What to produce:
The full listing, excluding its pictures, should be printed exactly as it stands.

[Opening Data provided section]

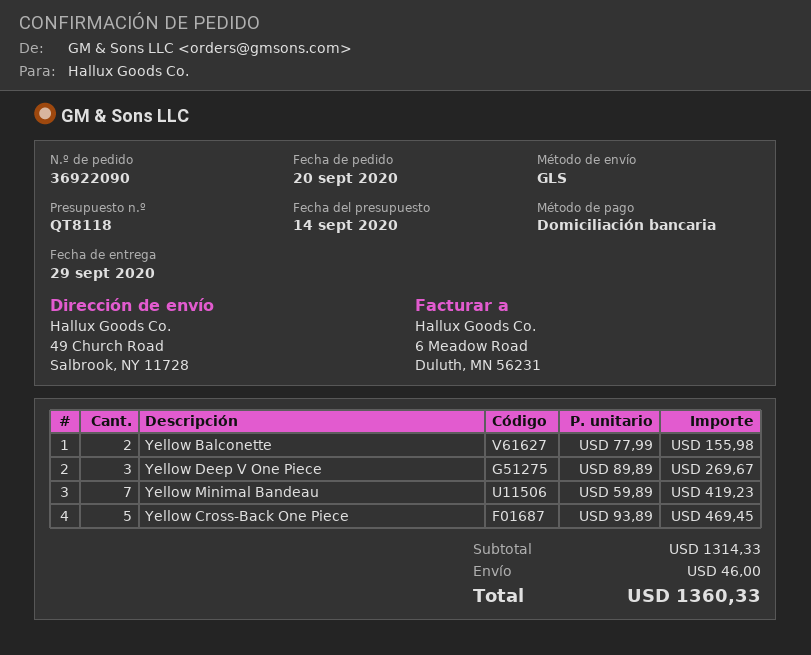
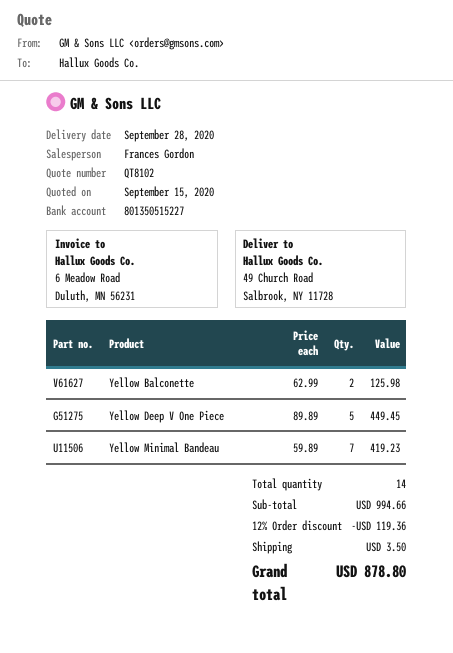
quote number: QT8118 -> QT8102
quote date: 2020-09-14 -> 2020-09-15
delivery date: 2020-09-29 -> 2020-09-28
Yellow Balconette: 2 x 77.99 = 155.98 -> 2 x 62.99 = 125.98
Yellow Deep V One Piece: 3 x 89.89 = 269.67 -> 5 x 89.89 = 449.45
Yellow Cross-Back One Piece: 5 x 93.89 = 469.45 -> none
subtotal: 1314.33 -> 994.66
discount: none -> 12% = 119.36
shipping: 46.00 -> 3.50
total: 1360.33 -> 878.80

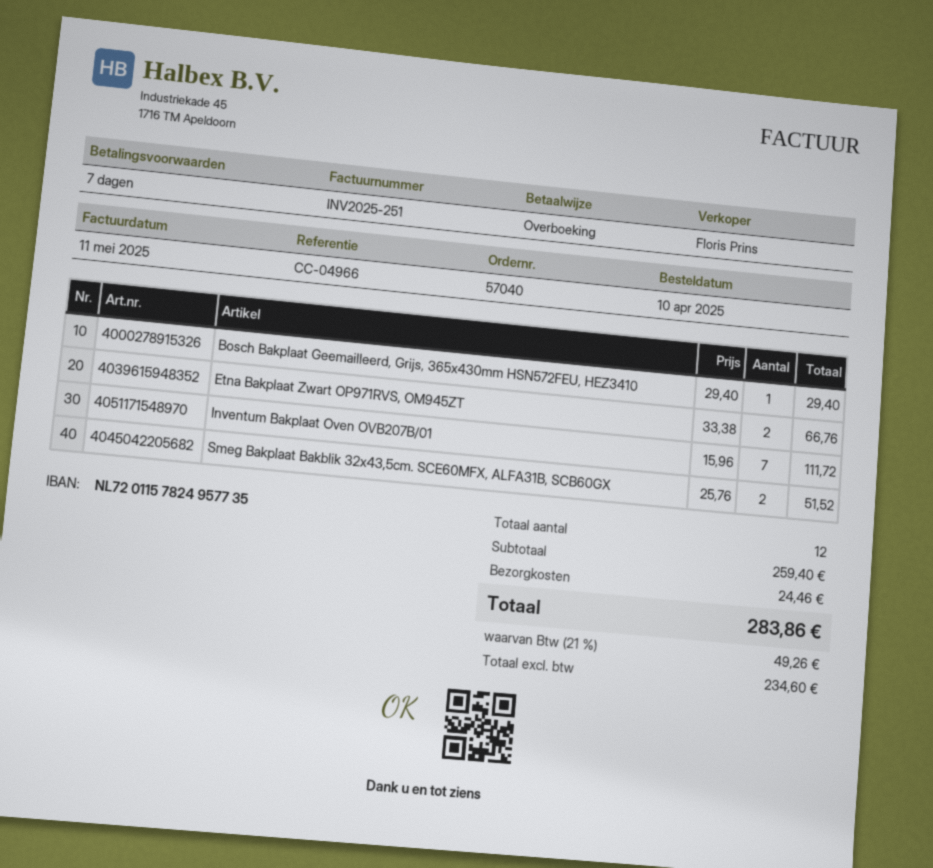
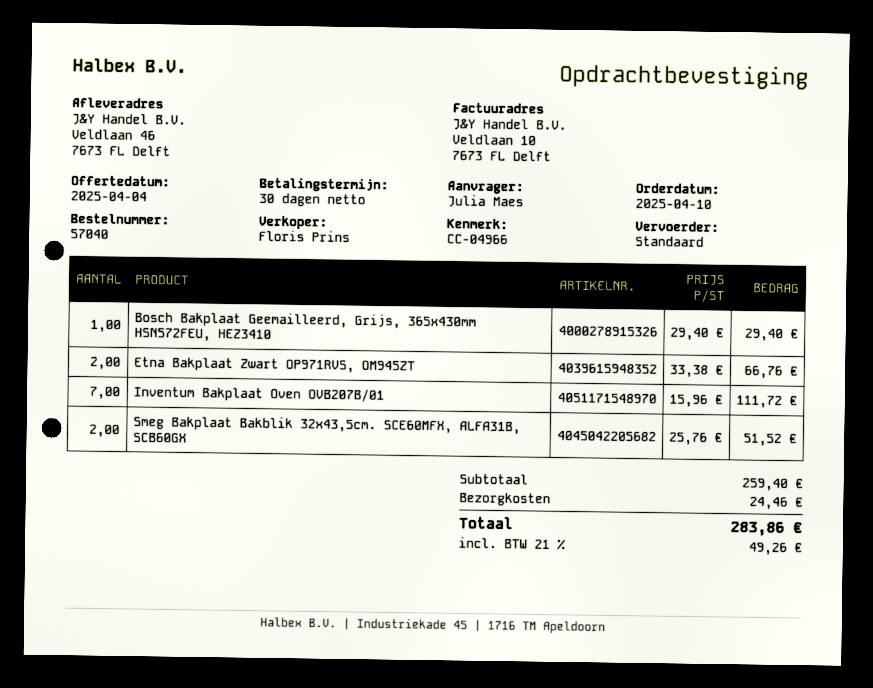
payment terms: 7 days -> 30 days

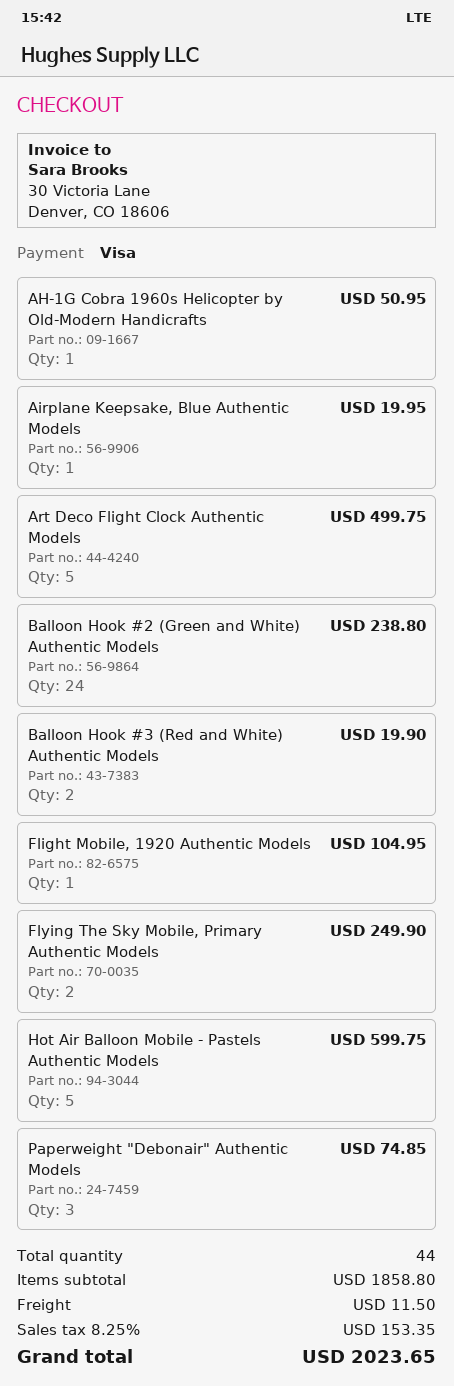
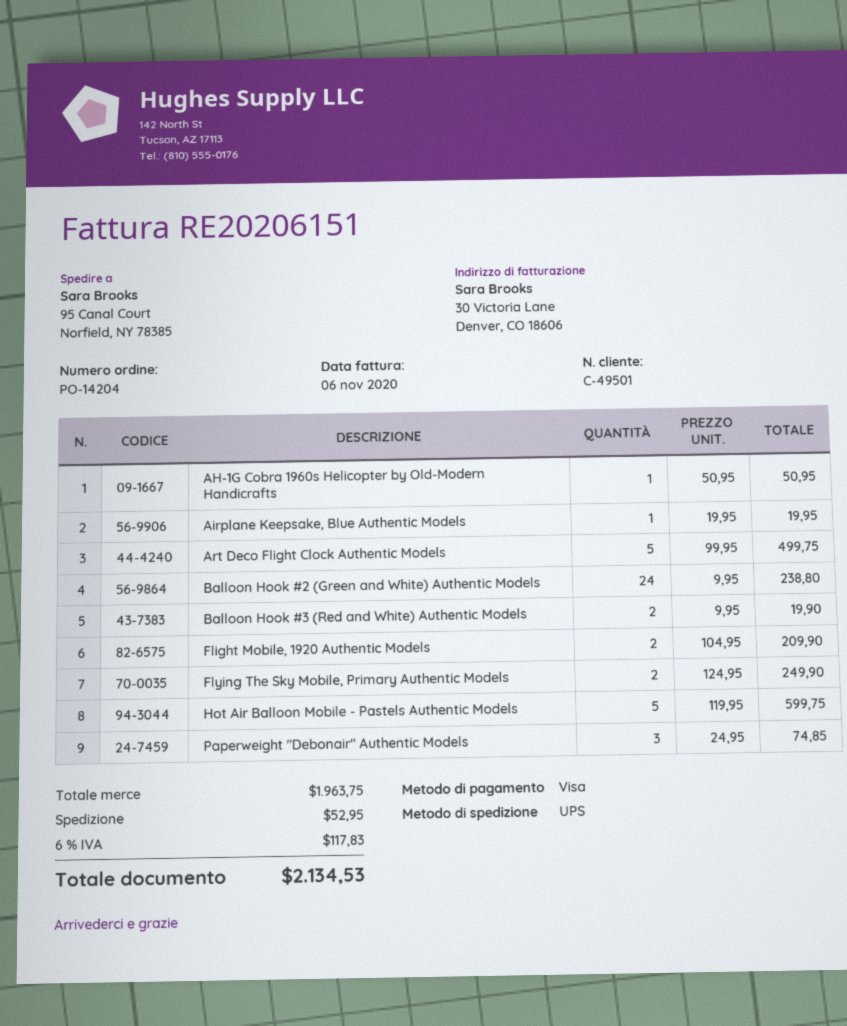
Flight Mobile, 1920 Authentic Models: 1 for 104.95 -> 2 for 209.90
subtotal: 1858.80 -> 1963.75
shipping: 11.50 -> 52.95
tax: 8.25% = 153.35 -> 6% = 117.83
total: 2023.65 -> 2134.53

[Closing Data provided section]

Solution to the exercise:
quote number: QT8118 -> QT8102
quote date: 2020-09-14 -> 2020-09-15
delivery date: 2020-09-29 -> 2020-09-28
Yellow Balconette: 2 x 77.99 = 155.98 -> 2 x 62.99 = 125.98
Yellow Deep V One Piece: 3 x 89.89 = 269.67 -> 5 x 89.89 = 449.45
Yellow Cross-Back One Piece: 5 x 93.89 = 469.45 -> none
subtotal: 1314.33 -> 994.66
discount: none -> 12% = 119.36
shipping: 46.00 -> 3.50
total: 1360.33 -> 878.80

payment terms: 7 days -> 30 days

Flight Mobile, 1920 Authentic Models: 1 for 104.95 -> 2 for 209.90
subtotal: 1858.80 -> 1963.75
shipping: 11.50 -> 52.95
tax: 8.25% = 153.35 -> 6% = 117.83
total: 2023.65 -> 2134.53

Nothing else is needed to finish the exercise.